Intervention de Alima Boumediene-Thiery

Réunion du 29 janvier 2008 à 22h00
Titre xv de la constitution — Suite de la discussion et adoption conforme d'un projet de loi constitutionnelle

Photo de Alima Boumediene-ThieryAlima Boumediene-Thiery :

La révision de la Constitution est un acte grave. Lorsqu'elle a pour effet d'entamer les conditions essentielles d'exercice de la souveraineté, de transfert de la souveraineté, il revient au peuple de décider ce qu'il consent comme concession et ce qu'il considère comme le noyau intangible de la Constitution.

De la même manière, tout projet de loi ayant pour effet de porter atteinte aux conditions primordiales d'exercice de la souveraineté devrait faire l'objet d'une ratification par le peuple.

L'article 3 de la Constitution le prévoit dans son premier alinéa : « La souveraineté nationale appartient au peuple qui l'exerce par ses représentants et par la voie du référendum. » Il est bien précisé « et », et non pas « ou » !

Dans cet article, la théorie de la souveraineté nationale, chère à Sieyès, côtoie celle de la souveraineté populaire, chère à Rousseau. La première confère au Parlement le droit d'exercer la souveraineté, la seconde attribue au peuple le soin de l'exercer directement, par la voie du référendum.

Il fut une époque, sous la Ve République et particulièrement en 1969, où le référendum avait un sens : à lui seul, il pouvait défaire le pouvoir.

Comprenez bien, chers collègues, que le peuple ne veut pas légiférer. Il souhaite seulement pouvoir s'exprimer sur des questions touchant à l'essence de la souveraineté.

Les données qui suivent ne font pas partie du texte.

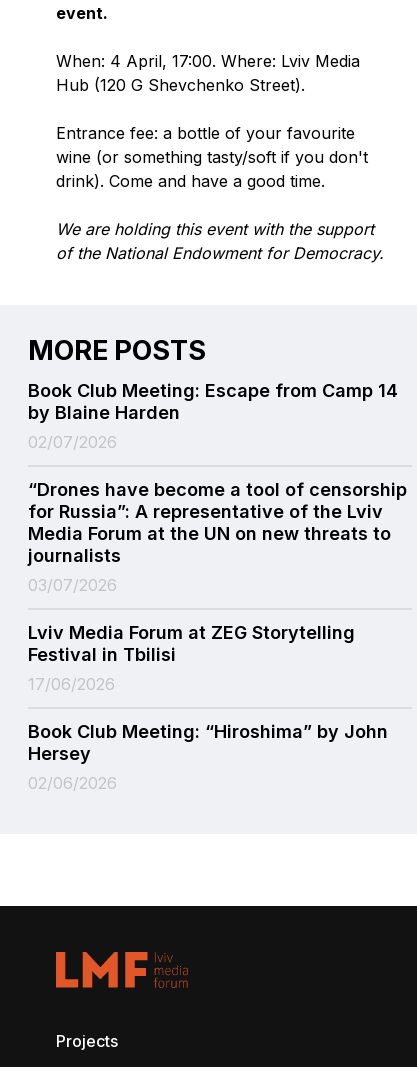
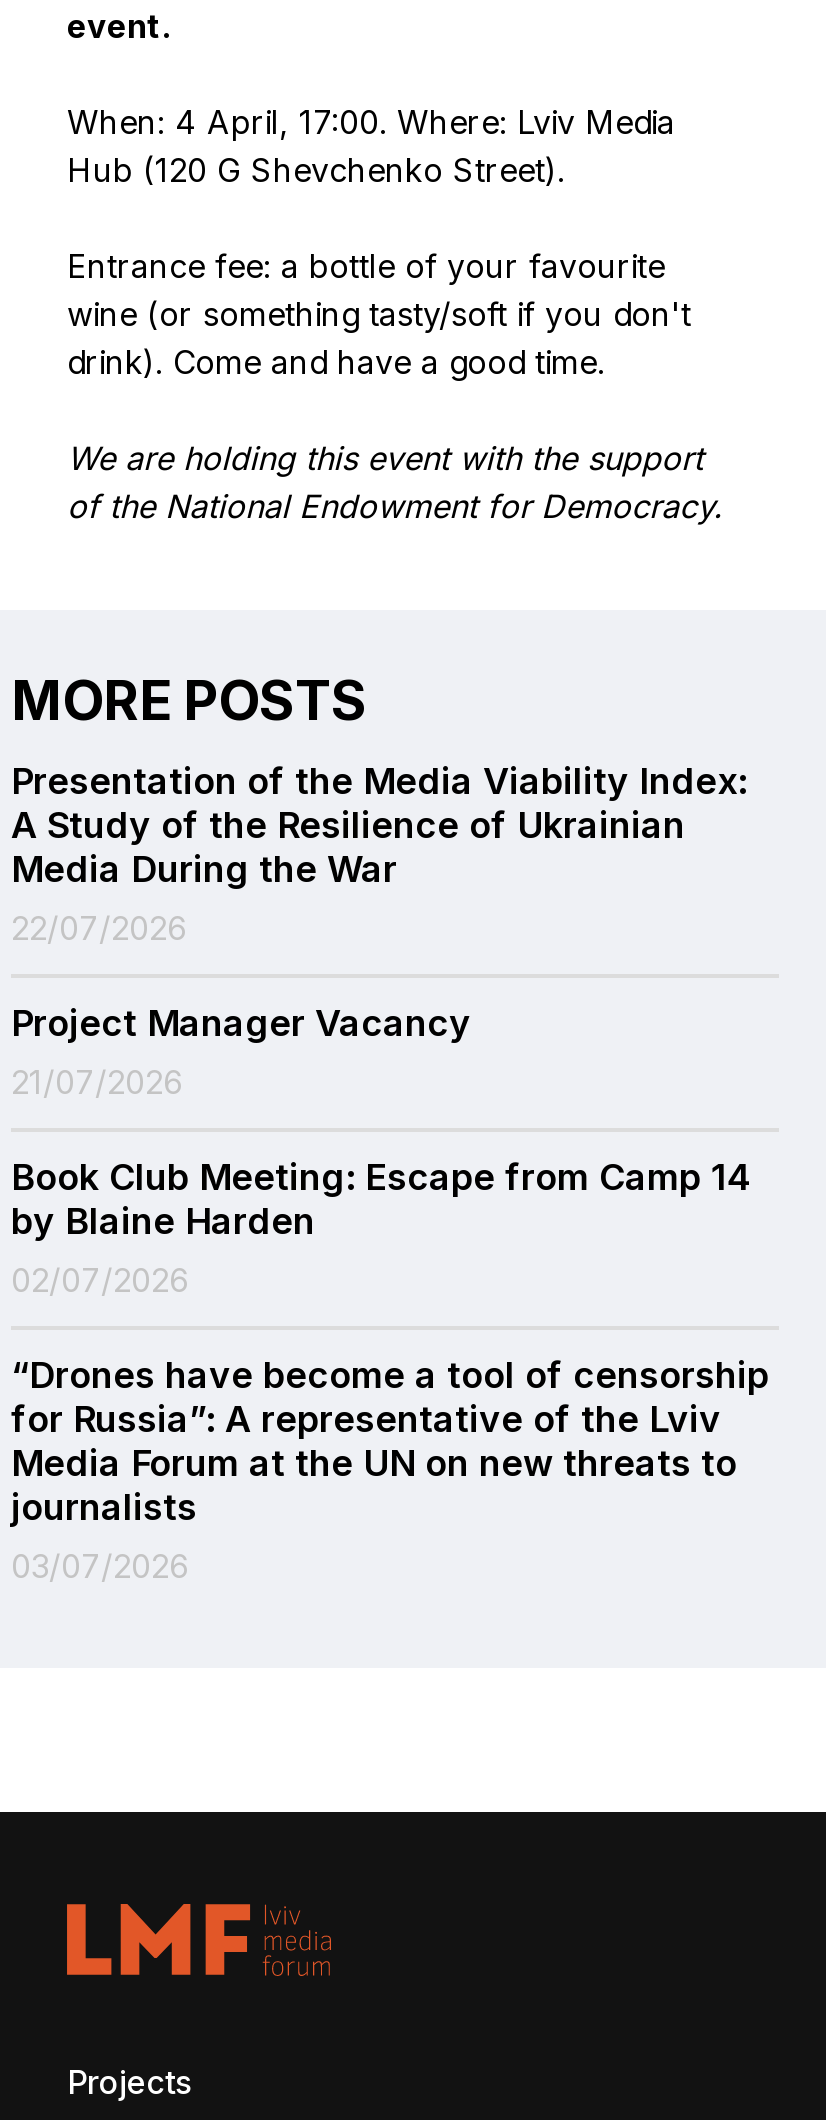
+ Presentation of the Media Viability Index:
+ A Study of the Resilience of Ukrainian
+ Media During the War
+ 22/07/2026
+ Project Manager Vacancy
+ 21/07/2026

moved down: Book Club Meeting: Escape from Camp 14 | by Blaine Harden | 02/07/2026 | “Drones have become a tool of censorship | for Russia”: A representative of the Lviv | Media Forum at the UN on new threats to | journalists | 03/07/2026

- Lviv Media Forum at ZEG Storytelling
- Festival in Tbilisi
- 17/06/2026
- Book Club Meeting: “Hiroshima” by John
- Hersey
- 02/06/2026
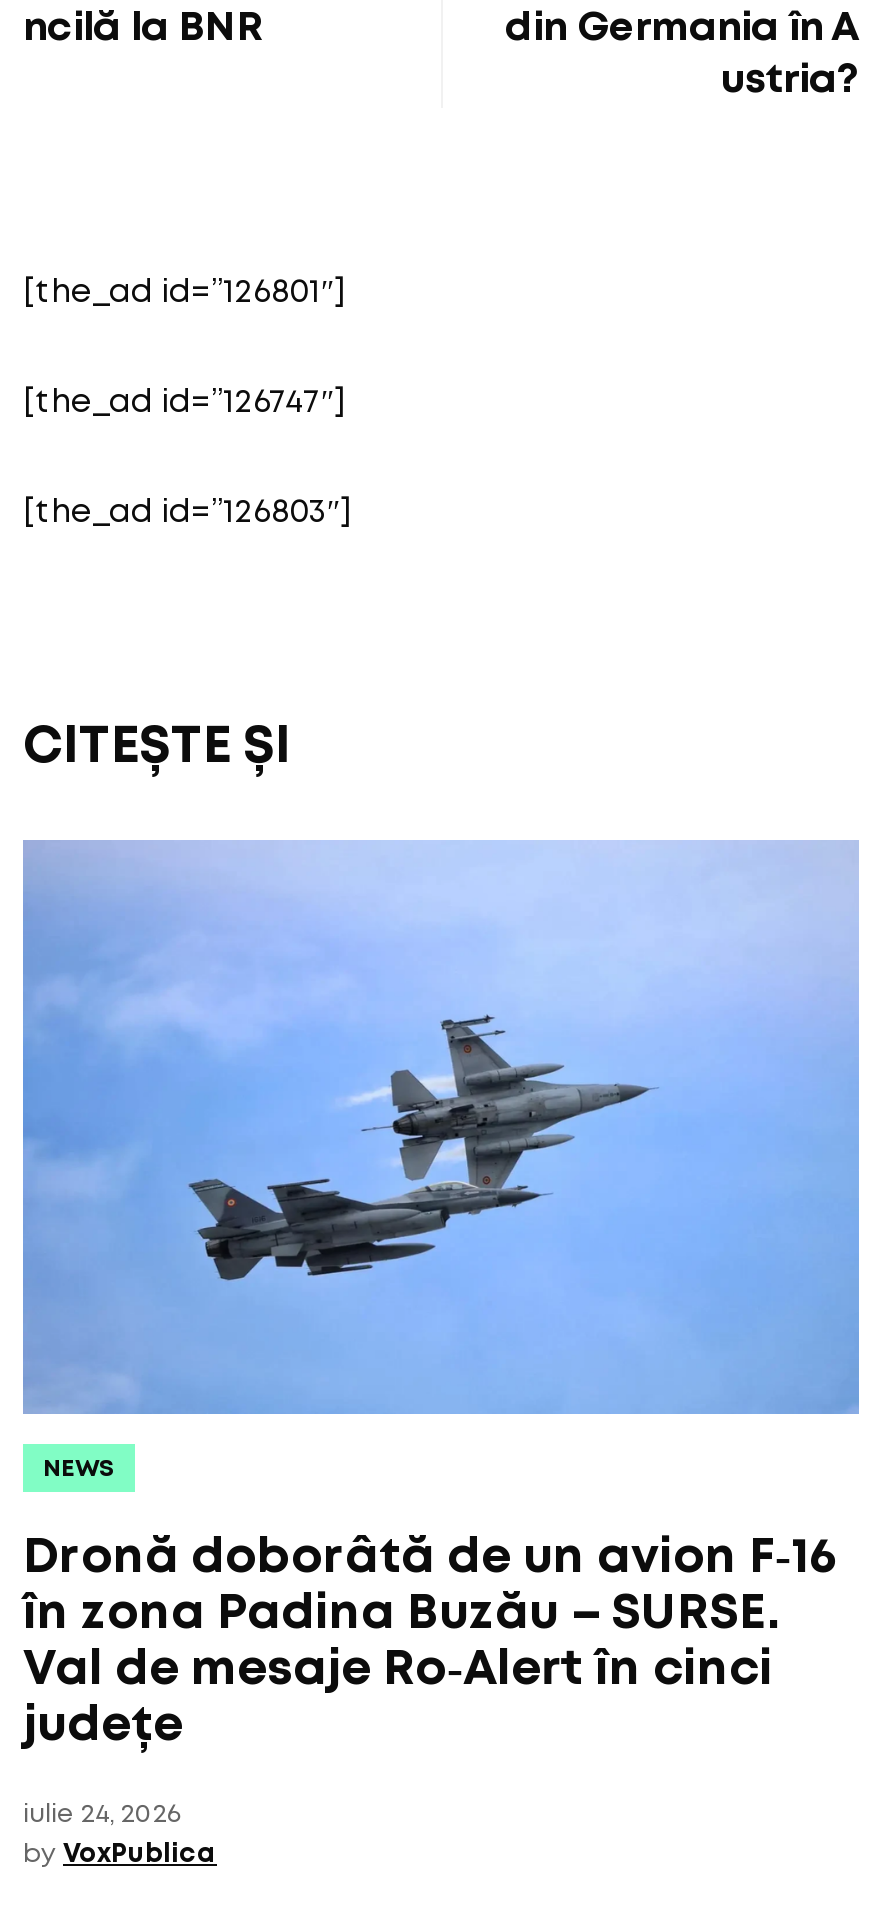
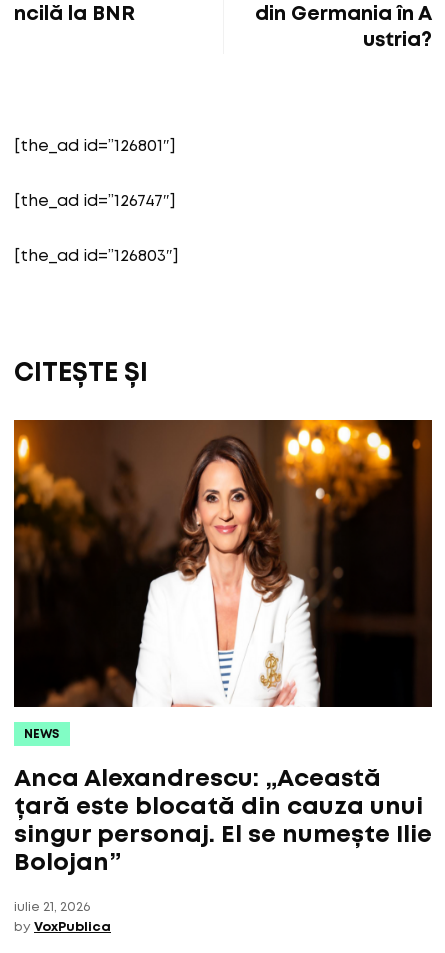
- [image]
+ [image]

- Dronă doborâtă de un avion F‑16
- în zona Padina Buzău – SURSE.
- Val de mesaje Ro‑Alert în cinci
- județe
+ Anca Alexandrescu: „Această
+ țară este blocată din cauza unui
+ singur personaj. El se numește Ilie
+ Bolojan”

- iulie 24, 2026
+ iulie 21, 2026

En 2005, la révision de la Constitution a été votée dans la perspective de la ratification du traité établissant une Constitution pour l'Europe. Or, quelques mois après, les Français ont décidé par référendum de refuser ce texte. Pourtant, la Constitution avait été révisée par le Congrès, mais la coquille est restée vide en raison du non qui l'avait emporté.

Beaucoup avaient cru que le peuple suivrait. Il ne l'a pas fait ! Est-ce un désaveu ? Je ne le pense pas : il s'agit de la marche normale de la démocratie.

En votant contre le projet de traité européen, pour les besoins duquel la majorité parlementaire avait modifié la Constitution, le peuple nous a donné un signal : ce que la majorité exprime au Parlement, ce n'est pas forcément ce qui est exprimé par la majorité du peuple. Il aurait fallu en tenir compte.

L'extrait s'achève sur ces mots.